What struck me is how the comedy emerges from such an unexpectedly harsh view of humanity. Hobson, the tyrannical Salford Lear whose kingdom is his shoe shop, treats his three unmarried daughters and his staff with contempt as he indulges a destructive alcoholic thirst.

The two younger daughters also emerge as unpleasantly selfish shallow characters, and it is only Maggie, apparently condemned to spinsterhood, who reveals both generosity and pluck as she seizes her one chance of happiness by marrying lowly boot-maker Willie Mossop.

Anna-Jane Casey and Paul Kemp make an irresistible double-act in this relationship, which could have inspired all those saucy seaside postcards in which big strong northern women dominate feeble men.

Casey's Maggie would be a terror if it weren't for the sudden flashes of tenderness and smiling mischief she reveals as she twists Mossop to her ferocious will, leaving him absolutely no choice but to marry her.

Paul Kemp is pathetically and hilariously wimpish at first, and the scene in which he prepares for the unknown terrors of the marriage bed is a small masterpiece of silent comedy. But, in the course of the play, he discovers confidence, and when the pair finally kiss as loving equals I was moved to tears.

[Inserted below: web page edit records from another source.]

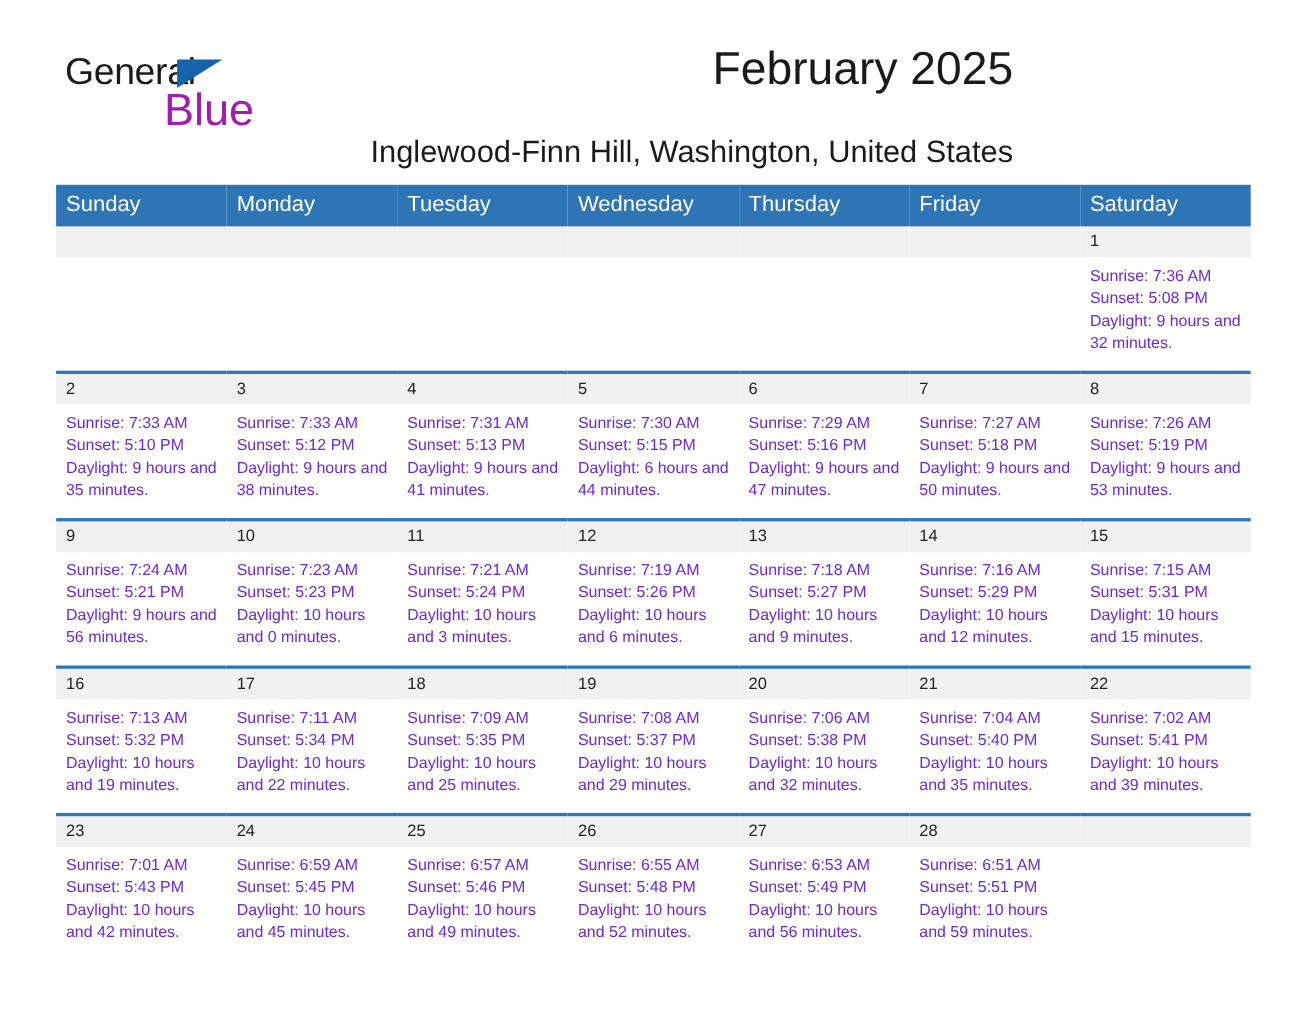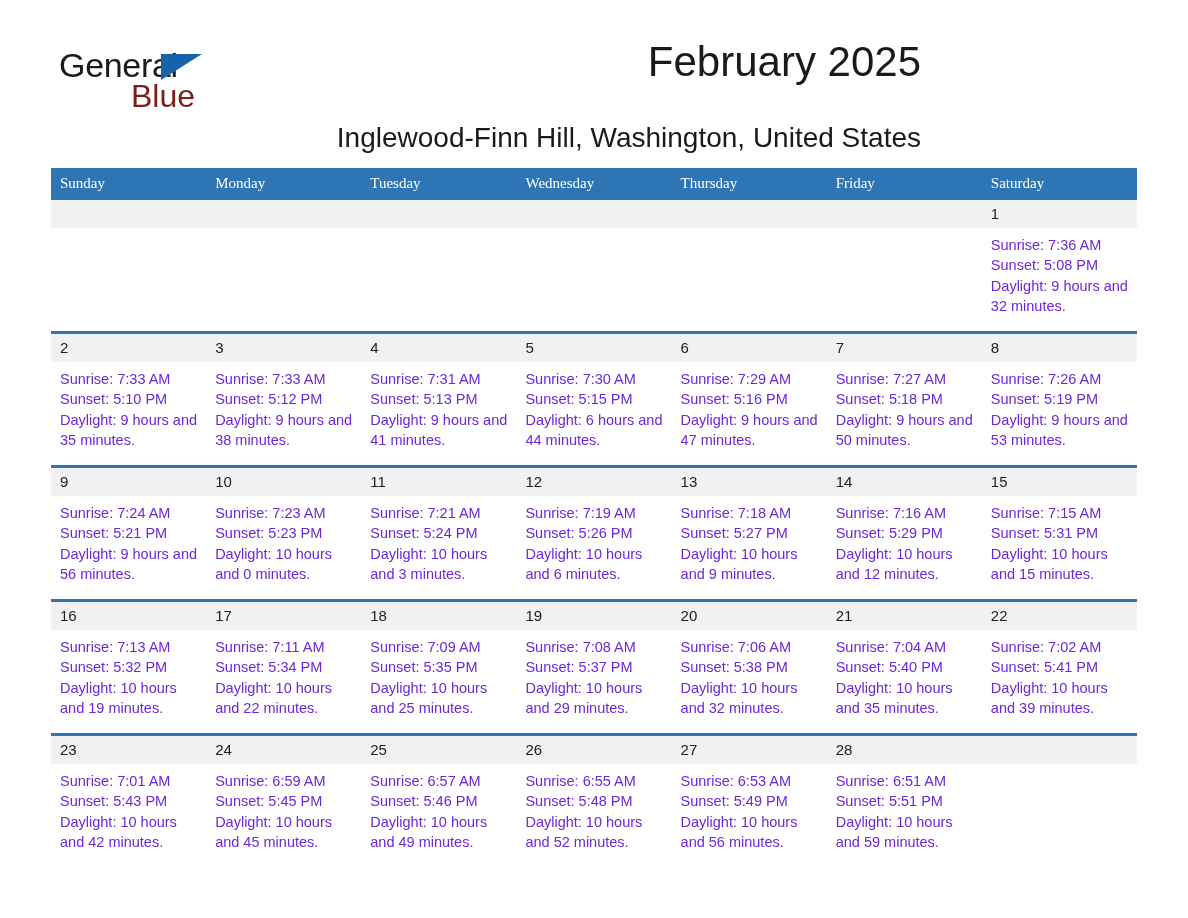--- a/index.html
+++ b/index.html
@@ -55,10 +55,10 @@
   }
   .brand-blue {
     position: absolute;
-    left: 72px;
+    left: 90px;
     top: 32px;
-    font-size: 32px;
-    color: #7f1d1d;
+    font-size: 41px;
+    color: #a21caf;
     line-height: 1;
   }
 

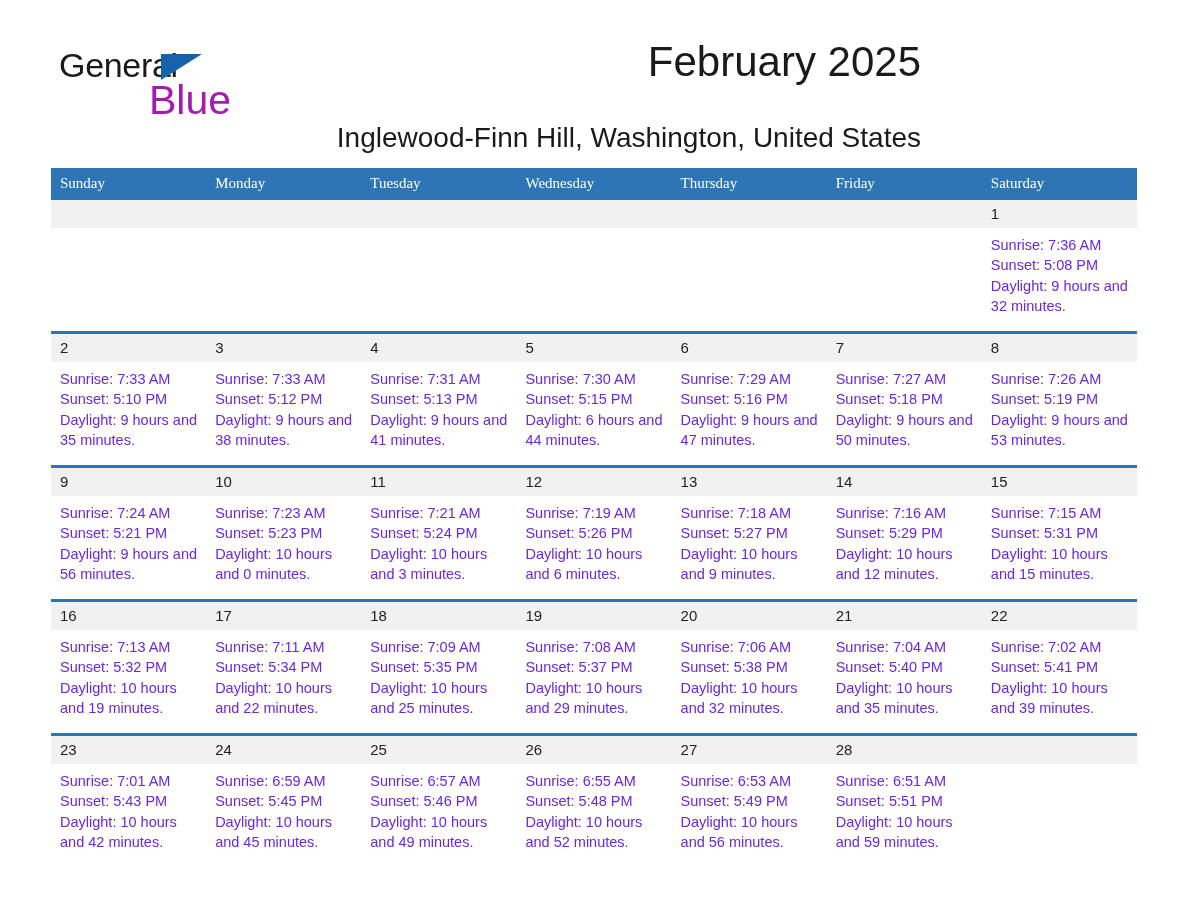--- a/index.html
+++ b/index.html
@@ -98,13 +98,12 @@
   thead th {
     background: #2E75B6;
     color: #ffffff;
-    font-size: 15px;
+    font-size: 20px;
     font-weight: normal;
     text-align: left;
     padding: 7px 0 8px 9px;
     height: 16px;
     border: none;
-    font-family: Liberation Serif, serif;
   }
   tbody tr {
     border-top: 3px solid #2E75B6;

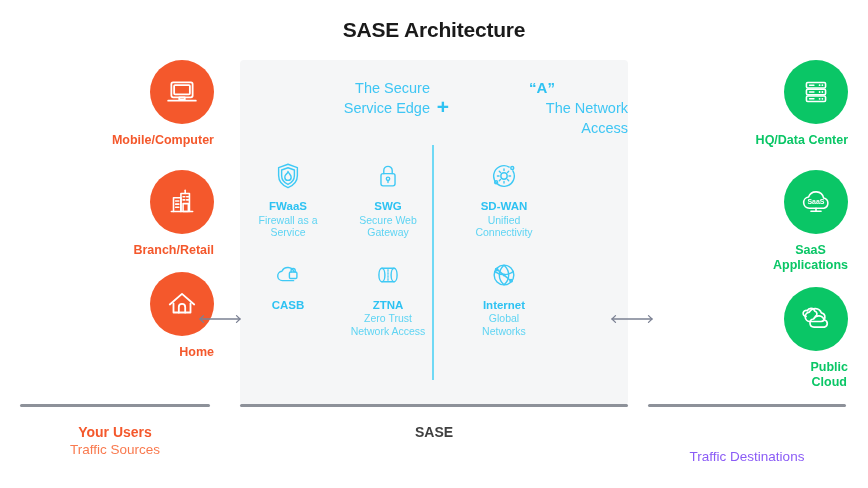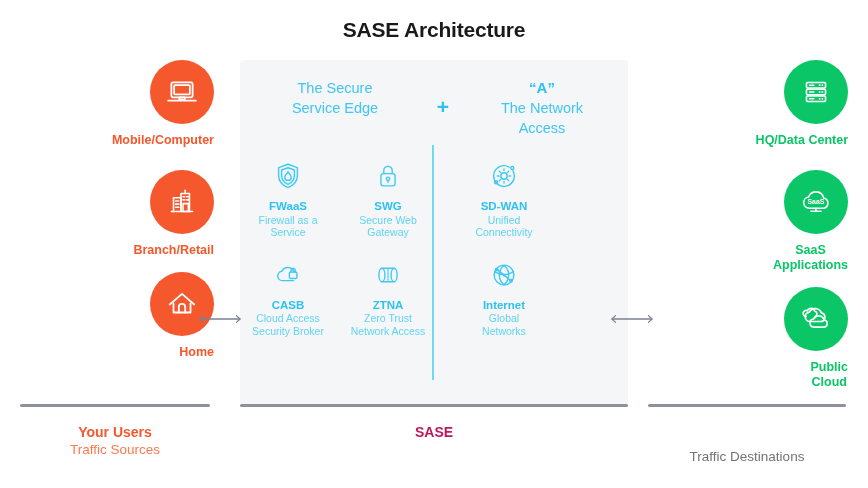--- a/index.html
+++ b/index.html
@@ -118,7 +118,7 @@
     display: block;
     font-size: 15px;
   }
-  .head .head-sub { display: block; white-space: pre-line; }
+  .head .head-sub { display: block; white-space: pre-line; text-align: right; }
   .plus {
     width: 26px;
     text-align: center;

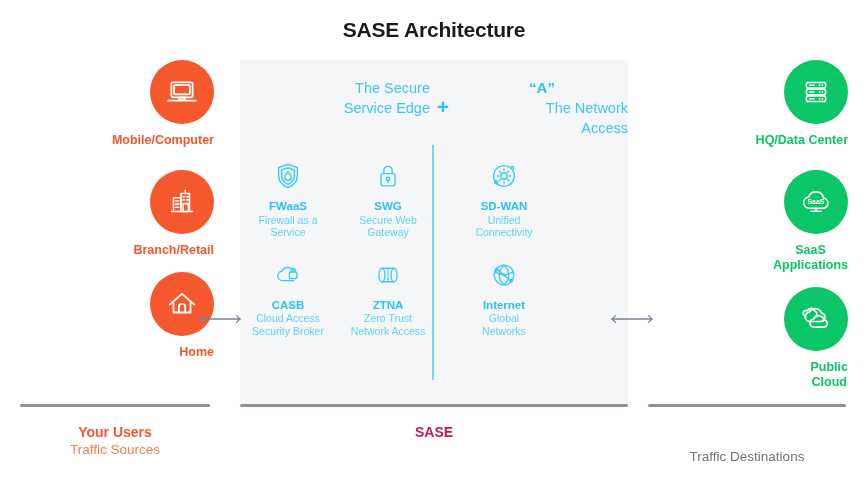--- a/index.html
+++ b/index.html
@@ -346,8 +346,6 @@
             </svg>
           </div>
           <span class="svc-name">CASB</span>
-          <span class="svc-desc">Cloud Access
-Security Broker</span>
         </div>
 
         <div class="svc-spacer-mid"></div>

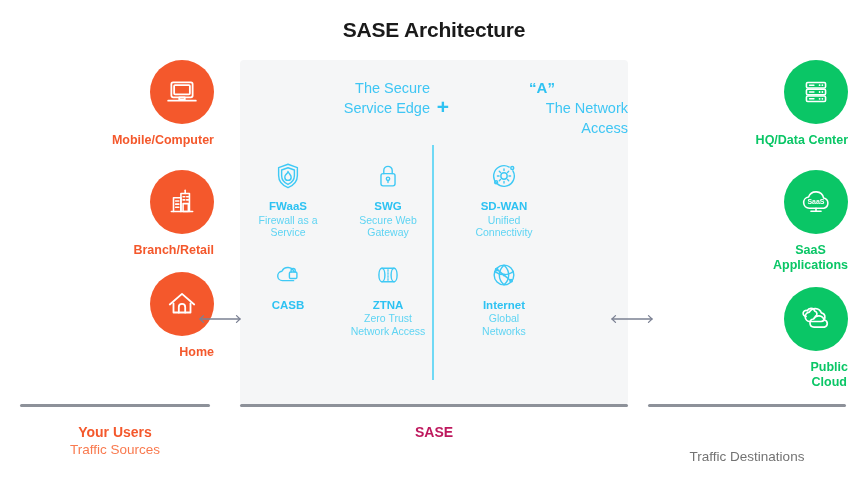--- a/index.html
+++ b/index.html
@@ -215,7 +215,7 @@
   .orange-light-txt { color: #f97a4f; }
   .green-txt        { color: #0ac666; }
   .green-light-txt  { color: #737373; margin-top: 41px; }
-  .cyan-txt         { color: #be185d; }
+  .cyan-txt         { color: #404040; }
 </style>
 </head>
 <body>

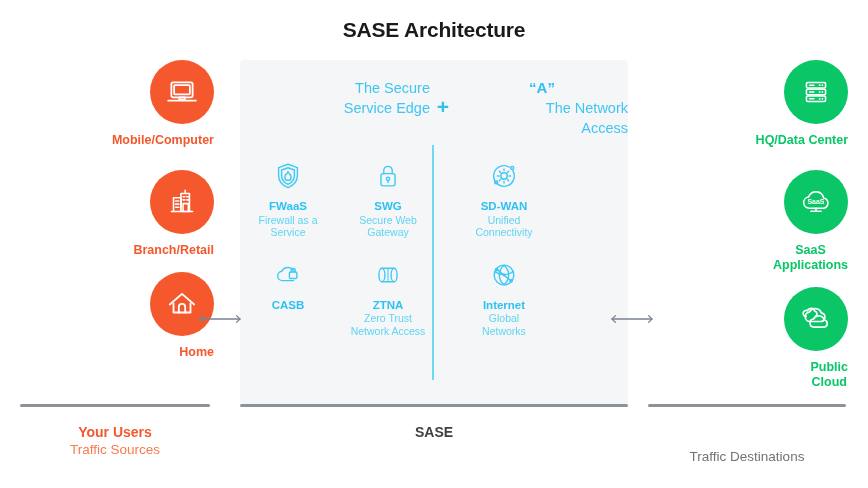--- a/index.html
+++ b/index.html
@@ -214,7 +214,7 @@
   .orange-txt       { color: #f4582c; }
   .orange-light-txt { color: #f97a4f; }
   .green-txt        { color: #0ac666; }
-  .green-light-txt  { color: #737373; margin-top: 41px; }
+  .green-light-txt  { color: #8b5cf6; margin-top: 41px; }
   .cyan-txt         { color: #404040; }
 </style>
 </head>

John Branwell is in vintage form as Hobson, a dead ringer for John Prescott apart from his moustache and with a bullying complacency and incompetence that strike a familiar chord. Yet, by the end, you somehow feel almost sorry for the old monster.

CHARLES SPENCER

There are reviews in the Wiltshire Gazette and Herald ("a joy from beginning to end"), in WhatsOnStage ("faultless production ... managed to make me laugh and cry" Five stars) and in Rogues and Vagabonds ("a tight, well-rounded production").